§ Your instructions:
Reproduce nothing but the closing run of lines: the line with "DISCO DIVE SILVER" and each line that follows it to the end of the data.
Segment Start: Data excerpts
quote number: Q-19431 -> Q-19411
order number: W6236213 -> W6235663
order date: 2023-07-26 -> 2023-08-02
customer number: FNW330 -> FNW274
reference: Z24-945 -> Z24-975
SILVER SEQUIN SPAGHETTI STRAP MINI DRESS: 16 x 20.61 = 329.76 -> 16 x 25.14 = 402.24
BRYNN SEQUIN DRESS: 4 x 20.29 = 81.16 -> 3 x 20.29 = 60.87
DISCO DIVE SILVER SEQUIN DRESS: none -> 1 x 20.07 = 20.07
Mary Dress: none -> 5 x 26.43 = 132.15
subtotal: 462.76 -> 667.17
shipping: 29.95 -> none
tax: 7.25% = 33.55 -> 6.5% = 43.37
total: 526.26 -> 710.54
Segment End: Data excerpts
§ Result of the task:
DISCO DIVE SILVER SEQUIN DRESS: none -> 1 x 20.07 = 20.07
Mary Dress: none -> 5 x 26.43 = 132.15
subtotal: 462.76 -> 667.17
shipping: 29.95 -> none
tax: 7.25% = 33.55 -> 6.5% = 43.37
total: 526.26 -> 710.54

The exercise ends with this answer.